═════ RECORDS SUPPLIED ═════

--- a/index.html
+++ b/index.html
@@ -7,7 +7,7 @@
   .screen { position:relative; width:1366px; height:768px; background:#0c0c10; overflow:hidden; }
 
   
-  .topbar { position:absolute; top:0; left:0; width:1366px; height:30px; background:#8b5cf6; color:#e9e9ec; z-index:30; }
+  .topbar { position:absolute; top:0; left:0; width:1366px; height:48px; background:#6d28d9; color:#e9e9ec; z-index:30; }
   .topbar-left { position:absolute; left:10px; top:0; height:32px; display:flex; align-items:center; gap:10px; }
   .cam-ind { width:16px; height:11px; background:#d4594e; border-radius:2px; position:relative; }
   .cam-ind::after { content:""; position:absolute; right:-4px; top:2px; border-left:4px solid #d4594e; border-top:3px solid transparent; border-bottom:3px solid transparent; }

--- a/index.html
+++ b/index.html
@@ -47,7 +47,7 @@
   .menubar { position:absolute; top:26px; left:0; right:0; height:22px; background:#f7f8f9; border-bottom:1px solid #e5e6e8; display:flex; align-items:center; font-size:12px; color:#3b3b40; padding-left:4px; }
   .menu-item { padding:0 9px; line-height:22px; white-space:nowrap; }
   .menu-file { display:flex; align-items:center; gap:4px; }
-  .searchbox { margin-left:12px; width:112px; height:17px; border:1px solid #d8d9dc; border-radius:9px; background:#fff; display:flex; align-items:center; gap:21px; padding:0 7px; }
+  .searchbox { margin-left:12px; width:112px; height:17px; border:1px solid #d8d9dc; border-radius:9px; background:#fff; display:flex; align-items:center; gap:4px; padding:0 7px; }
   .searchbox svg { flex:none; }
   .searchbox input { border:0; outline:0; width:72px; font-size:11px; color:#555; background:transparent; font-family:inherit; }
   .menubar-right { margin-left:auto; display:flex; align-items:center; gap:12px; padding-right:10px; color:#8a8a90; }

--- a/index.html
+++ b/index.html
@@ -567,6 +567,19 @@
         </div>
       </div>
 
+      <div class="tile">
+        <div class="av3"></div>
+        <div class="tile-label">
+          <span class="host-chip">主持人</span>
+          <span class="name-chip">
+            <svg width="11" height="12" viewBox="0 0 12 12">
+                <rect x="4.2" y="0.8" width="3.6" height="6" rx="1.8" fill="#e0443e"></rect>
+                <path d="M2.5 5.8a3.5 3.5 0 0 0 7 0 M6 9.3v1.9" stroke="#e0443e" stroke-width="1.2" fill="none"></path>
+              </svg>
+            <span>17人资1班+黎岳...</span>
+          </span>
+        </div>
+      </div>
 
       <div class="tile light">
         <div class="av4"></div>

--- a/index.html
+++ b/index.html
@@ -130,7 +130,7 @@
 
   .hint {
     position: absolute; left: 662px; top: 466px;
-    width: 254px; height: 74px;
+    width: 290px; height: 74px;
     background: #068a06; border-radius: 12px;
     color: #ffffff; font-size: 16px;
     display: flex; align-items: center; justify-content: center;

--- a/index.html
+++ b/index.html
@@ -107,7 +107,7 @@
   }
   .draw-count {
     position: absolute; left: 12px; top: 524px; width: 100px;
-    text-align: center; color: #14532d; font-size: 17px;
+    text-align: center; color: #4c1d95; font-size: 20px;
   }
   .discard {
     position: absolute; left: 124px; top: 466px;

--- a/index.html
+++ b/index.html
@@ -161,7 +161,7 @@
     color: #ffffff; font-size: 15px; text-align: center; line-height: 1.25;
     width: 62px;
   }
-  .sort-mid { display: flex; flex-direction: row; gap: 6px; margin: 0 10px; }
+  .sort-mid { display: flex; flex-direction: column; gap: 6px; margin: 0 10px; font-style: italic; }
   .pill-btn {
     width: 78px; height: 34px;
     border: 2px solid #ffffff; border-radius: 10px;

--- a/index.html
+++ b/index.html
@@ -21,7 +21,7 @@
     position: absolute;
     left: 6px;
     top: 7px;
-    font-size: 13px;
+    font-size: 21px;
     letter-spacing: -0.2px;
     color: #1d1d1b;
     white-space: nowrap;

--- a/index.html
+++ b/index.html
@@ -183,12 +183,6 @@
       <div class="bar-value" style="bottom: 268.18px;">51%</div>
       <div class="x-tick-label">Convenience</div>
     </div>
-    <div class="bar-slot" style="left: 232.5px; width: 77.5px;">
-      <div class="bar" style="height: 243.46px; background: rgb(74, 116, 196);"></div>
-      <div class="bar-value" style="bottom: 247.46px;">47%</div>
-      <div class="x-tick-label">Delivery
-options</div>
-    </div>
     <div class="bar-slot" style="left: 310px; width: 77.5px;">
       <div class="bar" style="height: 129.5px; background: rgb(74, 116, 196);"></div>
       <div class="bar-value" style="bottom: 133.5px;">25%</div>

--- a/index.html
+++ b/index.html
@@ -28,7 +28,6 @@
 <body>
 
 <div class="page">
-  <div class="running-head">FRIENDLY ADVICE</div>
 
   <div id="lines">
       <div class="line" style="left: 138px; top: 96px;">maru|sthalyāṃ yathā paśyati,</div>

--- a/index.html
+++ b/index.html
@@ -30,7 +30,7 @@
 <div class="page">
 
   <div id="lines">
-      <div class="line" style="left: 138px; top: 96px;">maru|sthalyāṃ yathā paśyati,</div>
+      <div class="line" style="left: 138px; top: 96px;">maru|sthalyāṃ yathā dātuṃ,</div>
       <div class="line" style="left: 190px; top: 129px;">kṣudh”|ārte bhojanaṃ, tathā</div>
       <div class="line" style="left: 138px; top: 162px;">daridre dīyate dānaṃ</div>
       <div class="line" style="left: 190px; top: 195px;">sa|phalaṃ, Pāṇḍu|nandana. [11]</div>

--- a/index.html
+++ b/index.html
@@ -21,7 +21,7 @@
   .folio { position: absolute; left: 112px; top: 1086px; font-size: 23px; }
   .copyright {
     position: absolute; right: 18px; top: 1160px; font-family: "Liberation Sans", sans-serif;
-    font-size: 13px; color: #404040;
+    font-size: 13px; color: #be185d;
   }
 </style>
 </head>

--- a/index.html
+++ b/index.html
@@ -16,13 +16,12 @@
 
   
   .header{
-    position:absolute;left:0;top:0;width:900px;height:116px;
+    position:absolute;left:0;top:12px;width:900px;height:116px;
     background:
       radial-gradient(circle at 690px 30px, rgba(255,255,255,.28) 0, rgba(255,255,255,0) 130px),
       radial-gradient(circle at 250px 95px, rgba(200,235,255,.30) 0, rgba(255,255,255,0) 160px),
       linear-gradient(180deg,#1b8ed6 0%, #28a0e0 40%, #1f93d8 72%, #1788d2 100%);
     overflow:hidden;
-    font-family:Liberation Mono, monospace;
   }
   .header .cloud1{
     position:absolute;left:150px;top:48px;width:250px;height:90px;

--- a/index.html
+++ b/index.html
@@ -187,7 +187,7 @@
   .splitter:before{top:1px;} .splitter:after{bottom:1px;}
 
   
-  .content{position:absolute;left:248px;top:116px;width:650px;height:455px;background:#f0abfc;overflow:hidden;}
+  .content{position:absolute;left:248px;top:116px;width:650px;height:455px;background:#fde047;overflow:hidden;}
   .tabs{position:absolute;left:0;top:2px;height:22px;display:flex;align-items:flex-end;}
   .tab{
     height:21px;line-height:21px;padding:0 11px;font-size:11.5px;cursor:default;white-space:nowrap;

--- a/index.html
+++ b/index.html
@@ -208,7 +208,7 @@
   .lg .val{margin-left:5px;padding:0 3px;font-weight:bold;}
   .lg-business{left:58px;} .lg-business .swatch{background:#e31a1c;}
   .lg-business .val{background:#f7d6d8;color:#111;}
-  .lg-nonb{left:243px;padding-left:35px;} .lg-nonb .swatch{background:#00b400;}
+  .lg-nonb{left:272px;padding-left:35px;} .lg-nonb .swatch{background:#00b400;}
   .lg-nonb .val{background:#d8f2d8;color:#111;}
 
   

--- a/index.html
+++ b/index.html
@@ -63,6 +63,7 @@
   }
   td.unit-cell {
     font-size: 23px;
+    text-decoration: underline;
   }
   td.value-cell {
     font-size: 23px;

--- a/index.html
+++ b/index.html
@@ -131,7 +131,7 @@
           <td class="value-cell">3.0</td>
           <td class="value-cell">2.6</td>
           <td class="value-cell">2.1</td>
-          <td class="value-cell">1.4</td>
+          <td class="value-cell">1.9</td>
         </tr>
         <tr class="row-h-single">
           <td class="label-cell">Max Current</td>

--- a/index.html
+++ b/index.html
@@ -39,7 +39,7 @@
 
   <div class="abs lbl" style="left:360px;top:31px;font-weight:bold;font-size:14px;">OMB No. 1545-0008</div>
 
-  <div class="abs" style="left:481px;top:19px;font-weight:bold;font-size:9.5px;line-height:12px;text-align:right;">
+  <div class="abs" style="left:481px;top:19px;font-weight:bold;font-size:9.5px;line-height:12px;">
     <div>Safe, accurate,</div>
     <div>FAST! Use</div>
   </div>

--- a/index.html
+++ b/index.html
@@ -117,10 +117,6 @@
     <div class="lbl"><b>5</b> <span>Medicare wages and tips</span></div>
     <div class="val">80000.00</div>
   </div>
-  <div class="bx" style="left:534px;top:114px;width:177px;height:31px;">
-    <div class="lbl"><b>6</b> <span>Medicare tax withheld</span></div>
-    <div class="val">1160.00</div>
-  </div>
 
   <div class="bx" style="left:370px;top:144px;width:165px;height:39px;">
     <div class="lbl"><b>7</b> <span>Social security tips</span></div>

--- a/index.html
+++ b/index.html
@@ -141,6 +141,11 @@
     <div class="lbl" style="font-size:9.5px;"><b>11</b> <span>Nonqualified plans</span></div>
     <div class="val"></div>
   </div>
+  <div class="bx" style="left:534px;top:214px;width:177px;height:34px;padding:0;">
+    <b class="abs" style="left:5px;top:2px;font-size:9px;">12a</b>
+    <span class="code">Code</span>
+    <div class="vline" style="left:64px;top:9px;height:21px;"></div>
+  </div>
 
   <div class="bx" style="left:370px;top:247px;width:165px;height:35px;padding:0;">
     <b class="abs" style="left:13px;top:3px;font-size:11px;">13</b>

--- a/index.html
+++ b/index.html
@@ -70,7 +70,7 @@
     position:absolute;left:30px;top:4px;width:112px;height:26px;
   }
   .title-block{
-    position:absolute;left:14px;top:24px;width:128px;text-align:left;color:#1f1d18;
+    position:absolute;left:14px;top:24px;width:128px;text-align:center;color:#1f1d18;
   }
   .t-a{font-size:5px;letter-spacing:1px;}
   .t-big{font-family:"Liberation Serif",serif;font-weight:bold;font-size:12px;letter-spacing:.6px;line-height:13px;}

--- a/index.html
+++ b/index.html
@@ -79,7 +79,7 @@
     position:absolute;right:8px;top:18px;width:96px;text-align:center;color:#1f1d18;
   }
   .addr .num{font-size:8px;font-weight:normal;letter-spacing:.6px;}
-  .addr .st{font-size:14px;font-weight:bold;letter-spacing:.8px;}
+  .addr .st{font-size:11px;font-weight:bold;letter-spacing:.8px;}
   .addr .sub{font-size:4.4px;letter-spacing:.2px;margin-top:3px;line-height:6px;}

═════

**TO DO:**
Lines in the data that include the word "business" should all be copied.

**YOUR RESPONSE:**
   .lg-business{left:58px;} .lg-business .swatch{background:#e31a1c;}
   .lg-business .val{background:#f7d6d8;color:#111;}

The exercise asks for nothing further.